K`Tetch (profile) says:

Re: This is irrelevant

parts of the requirements for rulemaking is that the rules are based on evidence and fact.
These rules weren’t.

In fact they made almost identical arguments that were made in 05 for the LAST time they took ISPs from Title 2 to Title 1.
And those claims were proven invalid by 10 years of title 1 activities.

Now you could claim exemption to that based on ‘public interest’, and thats where the content of the comments comes in – the comments were overwhelmingly in favor of the rules, thus that’s what the public interest is.

Anonymous Coward says:

Re: This is irrelevant

Democracy versus republic is as silly a discusson as you can get them. “Elective democracy” and “Constitutional republic” are pretty damn rarely mutually exclusive (you elected your congressmen to listen, but also for them to educate themself on particularly the constitution so you dont need to waste time on it! That is why disposition on subjects is often more important than actual campaign promises in elections.).

The situation around FCC is more a question of “rule of law” (What can they do to legislate before they undermine the congressional vestage? Ie. The 2015 implementation and Pais retraction are both problematic from the constitutional view and even more so for the degenerate congress). FCC should never be a substitute for congress regardless… Additionally you still have to question the way such information-gathering is done when it results in such a cluster-beep of identity-theft and a large variety of frauds. If an agency goes rogue, it both violates “Elective democracy” and “Constitutional republic”.

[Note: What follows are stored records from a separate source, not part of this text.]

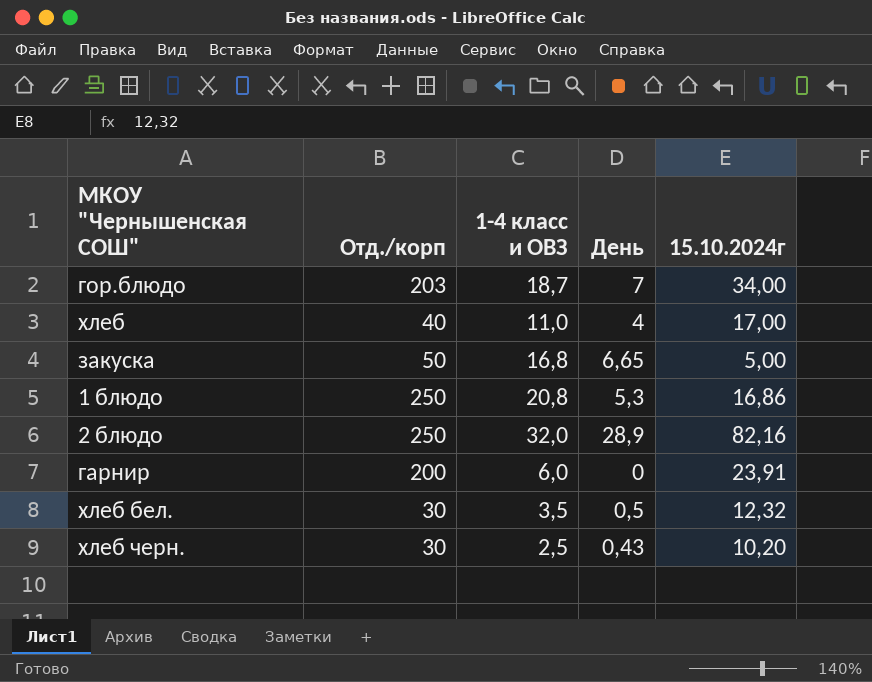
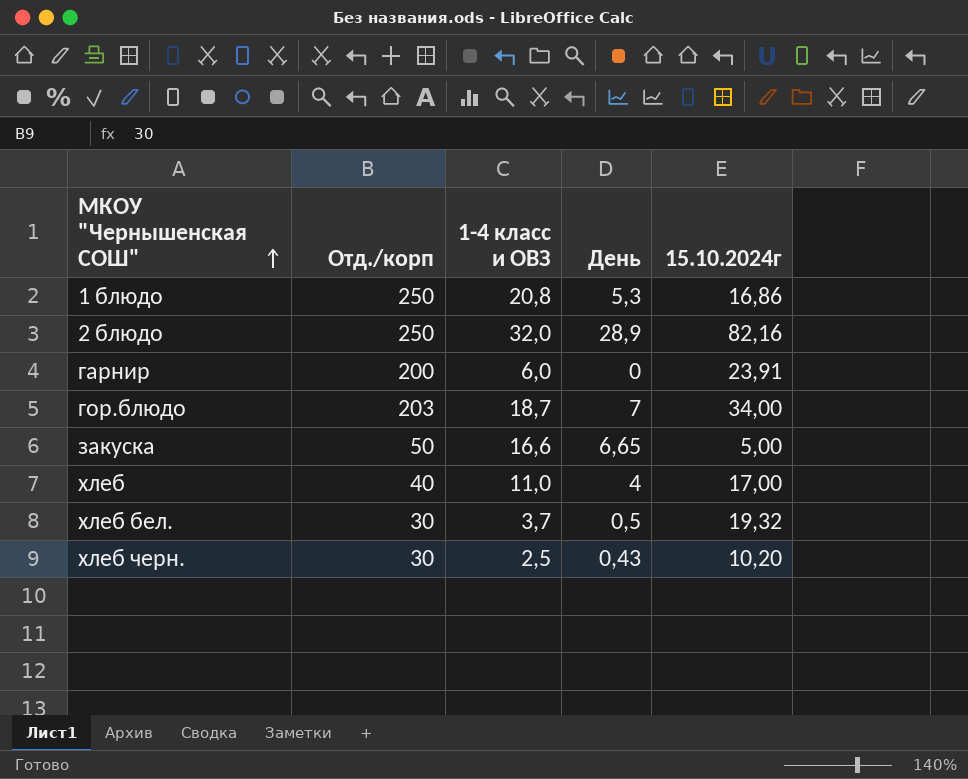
row order: none -> МКОУ "Чернышенская СОШ" ascending
закуска | 1-4 класс и ОВЗ: 16,8 -> 16,6
хлеб бел. | 1-4 класс и ОВЗ: 3,5 -> 3,7
хлеб бел. | 15.10.2024г: 12,32 -> 19,32

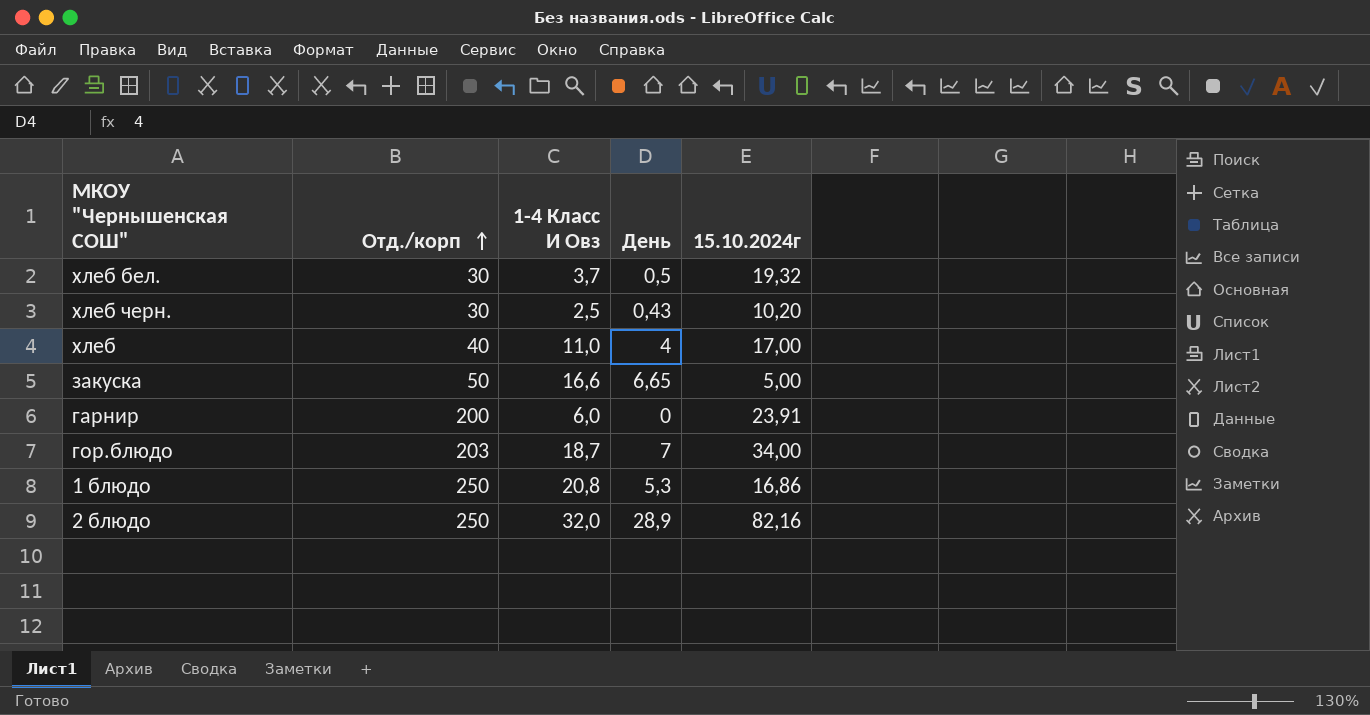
row order: МКОУ "Чернышенская СОШ" ascending -> Отд./корп ascending
column name: 1-4 класс и ОВЗ -> 1-4 Класс И Овз

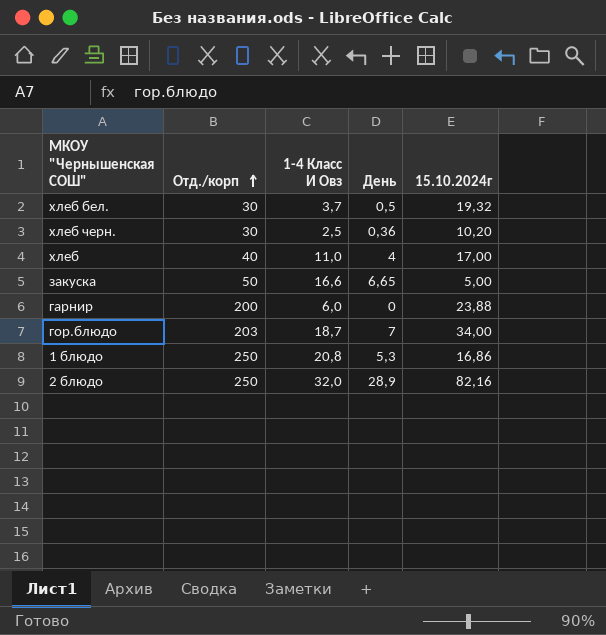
хлеб черн. | День: 0,43 -> 0,36
гарнир | 15.10.2024г: 23,91 -> 23,88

You are not able to bail FCC out on that account – the president should mostly stay the hell away from FCCs work since he is merely vested in enforcement.
Neither is their process irrelevant. That is where the president actually has a role: In clamping down on the illegal actions during the process!

ECA (profile) says:

And still..

Contracts and promises…not fulfilled.
And the FCC not setting up testing locations to decide anything.
Its like “we all know whats happening.” and “no body is listening”
so they both sides do NOTHING.

Or a large group thats responsible for monitoring and Making SURE things get done, is getting paid off, not to pay attention to whats happened.

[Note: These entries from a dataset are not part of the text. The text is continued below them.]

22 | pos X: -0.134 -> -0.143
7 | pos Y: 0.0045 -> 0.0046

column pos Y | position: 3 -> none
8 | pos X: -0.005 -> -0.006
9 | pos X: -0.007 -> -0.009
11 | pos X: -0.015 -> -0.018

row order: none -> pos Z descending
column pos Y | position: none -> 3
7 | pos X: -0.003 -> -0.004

Im still amazed that I get better Service/speed/prices in the middle of nowhere…then I would in a major metro.

TRX (profile) says:

> eliminated all automated or form-generated comments

“I want to believe…”

…but, no matter what criteria they might claim to have used to determine if comments were automated or form-generated, this is nearly a poster child for “cherry-picking the dataset.”

Well, it *is* from Stanford, after all. Their academic standards have sunk so low, they probably wouldn’t understand what they did wrong if you tried to explain it to them.

K`Tetch (profile) says:

Re: Re:

When you’re searching for an evaluation on public involvement, removing those that take only a few clicks and have a significantly non-zero chance of being fraudulent or otherwise non-representative is a good way to remove the flotsam.

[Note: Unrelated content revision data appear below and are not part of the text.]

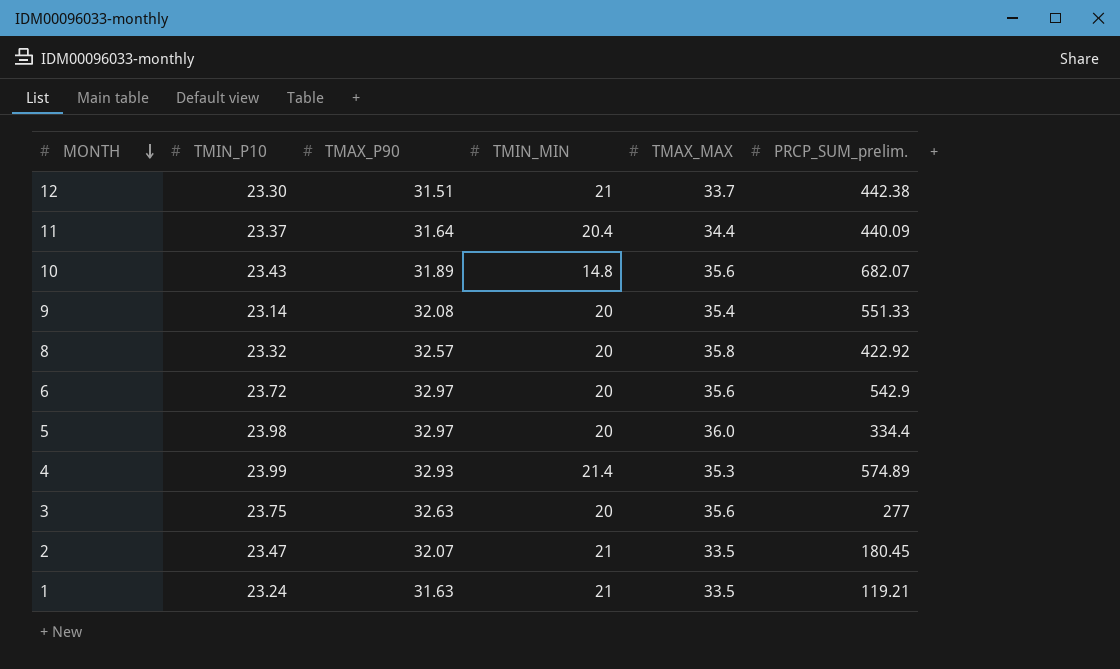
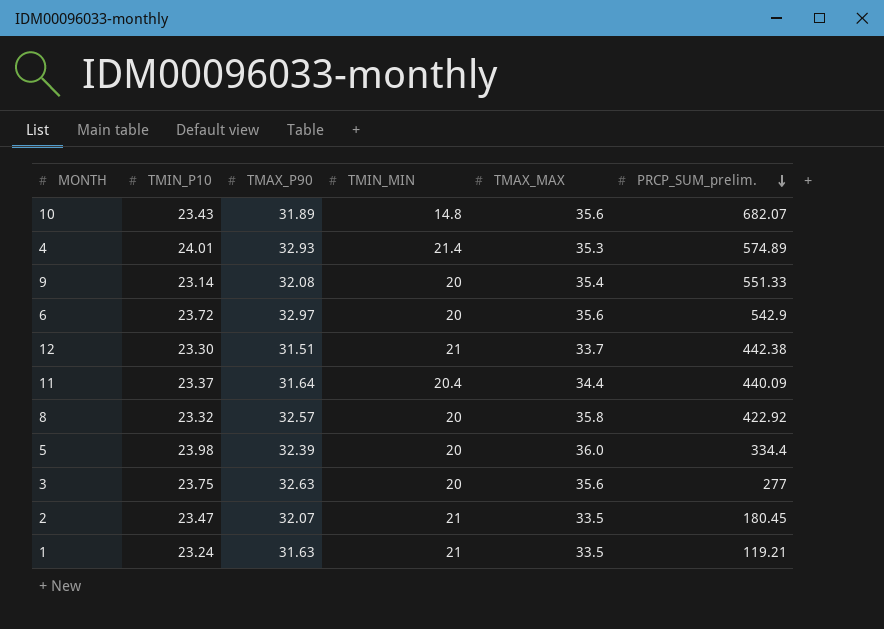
row order: MONTH descending -> PRCP_SUM_prelim. descending
4 | TMIN_P10: 23.99 -> 24.01
5 | TMAX_P90: 32.97 -> 32.39

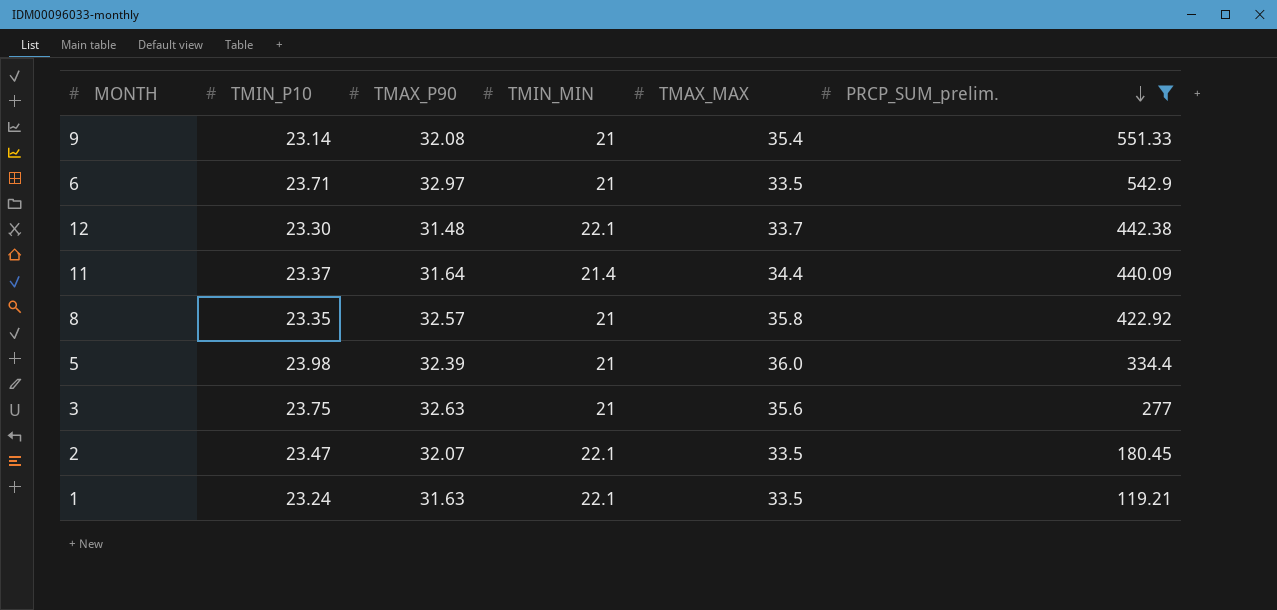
filter: none -> PRCP_SUM_prelim. <= 551.33
9 | TMIN_MIN: 20 -> 21
6 | TMIN_P10: 23.72 -> 23.71
6 | TMIN_MIN: 20 -> 21
6 | TMAX_MAX: 35.6 -> 33.5
12 | TMAX_P90: 31.51 -> 31.48
12 | TMIN_MIN: 21 -> 22.1
11 | TMIN_MIN: 20.4 -> 21.4
8 | TMIN_P10: 23.32 -> 23.35
8 | TMIN_MIN: 20 -> 21
5 | TMIN_MIN: 20 -> 21
3 | TMIN_MIN: 20 -> 21
2 | TMIN_MIN: 21 -> 22.1
1 | TMIN_MIN: 21 -> 22.1

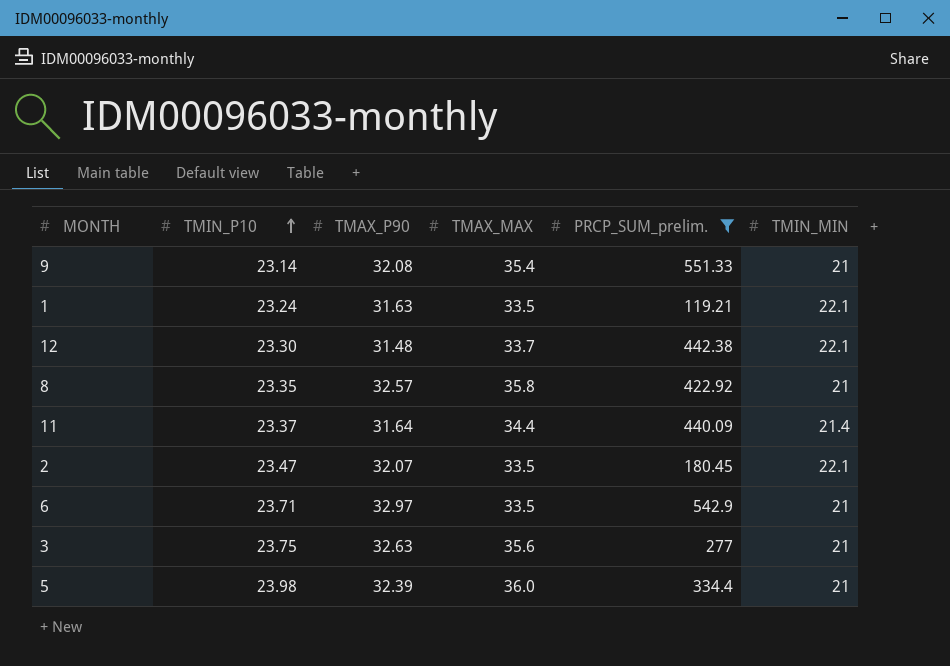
row order: PRCP_SUM_prelim. descending -> TMIN_P10 ascending
column TMIN_MIN | position: 4 -> 6

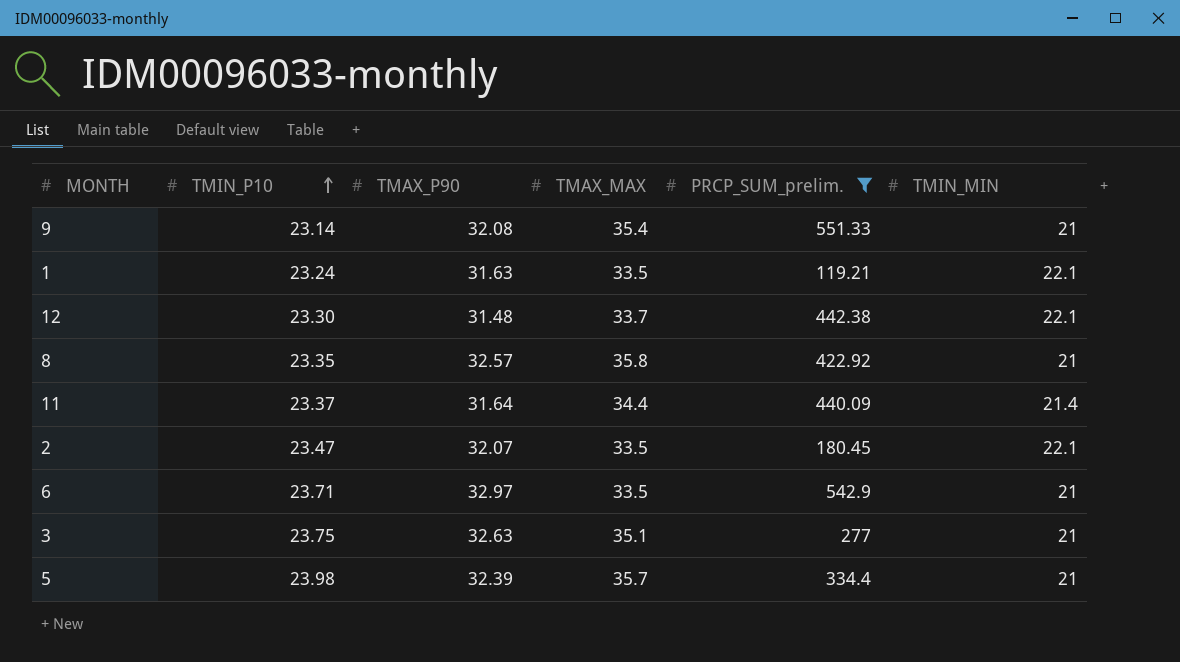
3 | TMAX_MAX: 35.6 -> 35.1
5 | TMAX_MAX: 36.0 -> 35.7

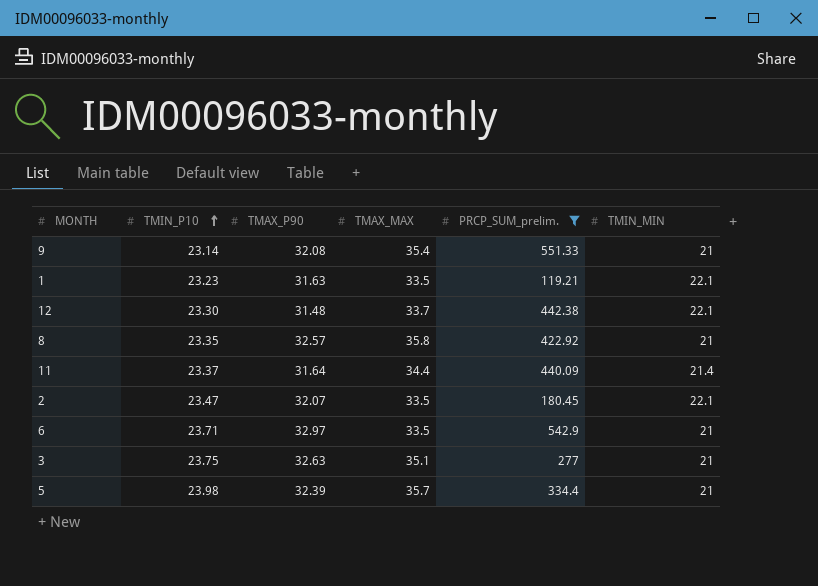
1 | TMIN_P10: 23.24 -> 23.23

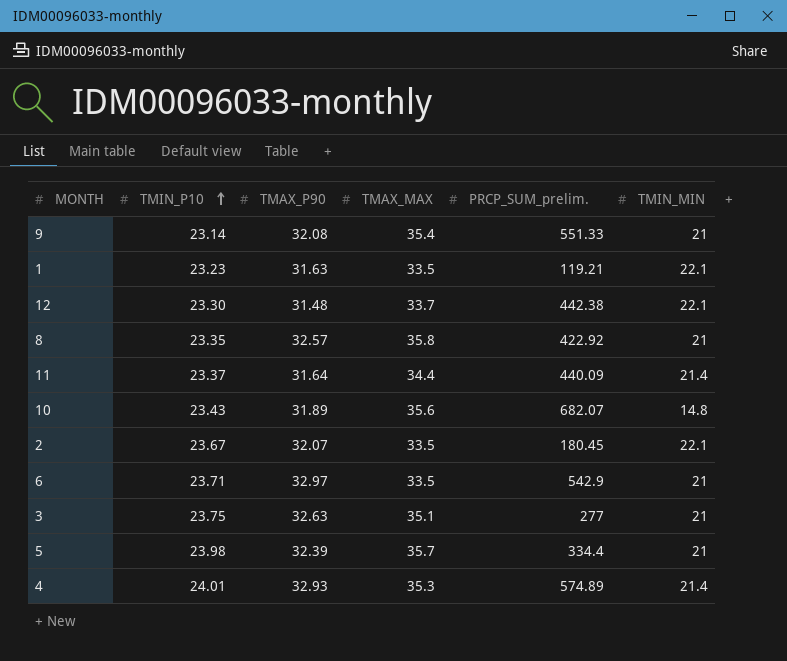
filter: PRCP_SUM_prelim. <= 551.33 -> none
2 | TMIN_P10: 23.47 -> 23.67

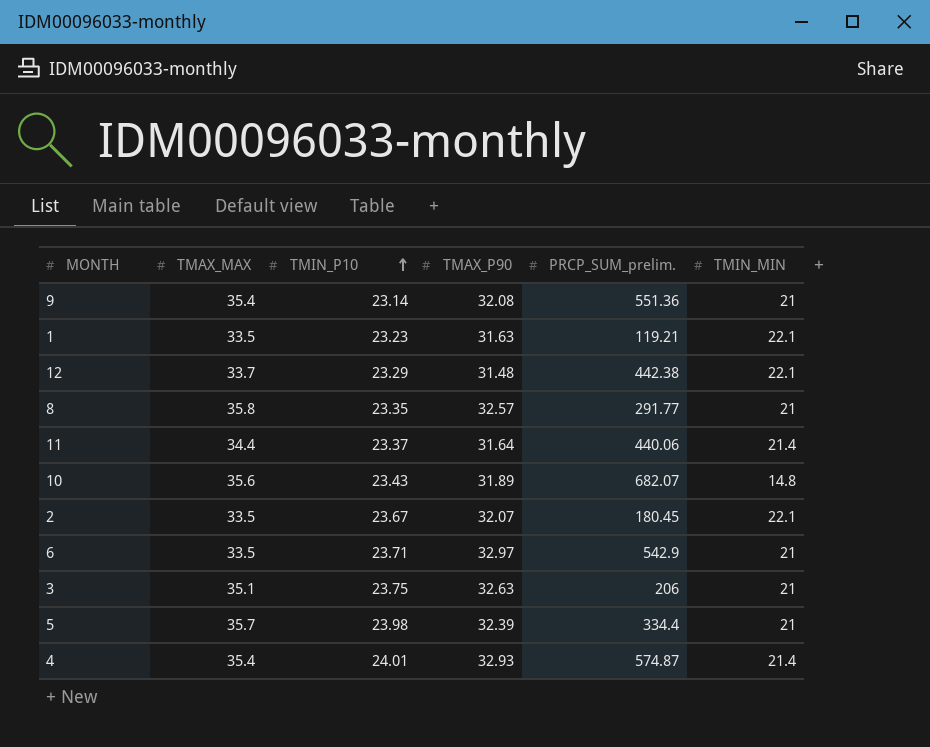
column TMAX_MAX | position: 4 -> 2
9 | PRCP_SUM_prelim.: 551.33 -> 551.36
12 | TMIN_P10: 23.30 -> 23.29
8 | PRCP_SUM_prelim.: 422.92 -> 291.77
11 | PRCP_SUM_prelim.: 440.09 -> 440.06
3 | PRCP_SUM_prelim.: 277 -> 206
4 | TMAX_MAX: 35.3 -> 35.4
4 | PRCP_SUM_prelim.: 574.89 -> 574.87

those that have anything other than the most minor of interests in the topic one way or another would be motivated to do more than just click a half dozen buttons. So call it a minimum barrier to activity.

If there was strong opposition, it’d show in a lot of opposing comments (which there were) while strong support would show in strong supporting comments. Additionally, by focusing on the non-form comments, you can then see what the general understanding of the topic is. In this case, from reading a few thousand, the majority seemed to be fairly well informed on both the generality and the overall specifics on the case at issue. This was not the case for a lot of the form submissions, especially the ones against which often veered into lunacy and irrelevancy.

In short, eliminating the minimum effort responses (and yes, they also excluded the high-end comments, by experts on the topic, see my comment above) is not only scientifically valid, it also gives a statistically better overview of general public sentiment and the depth of knowledge behind that.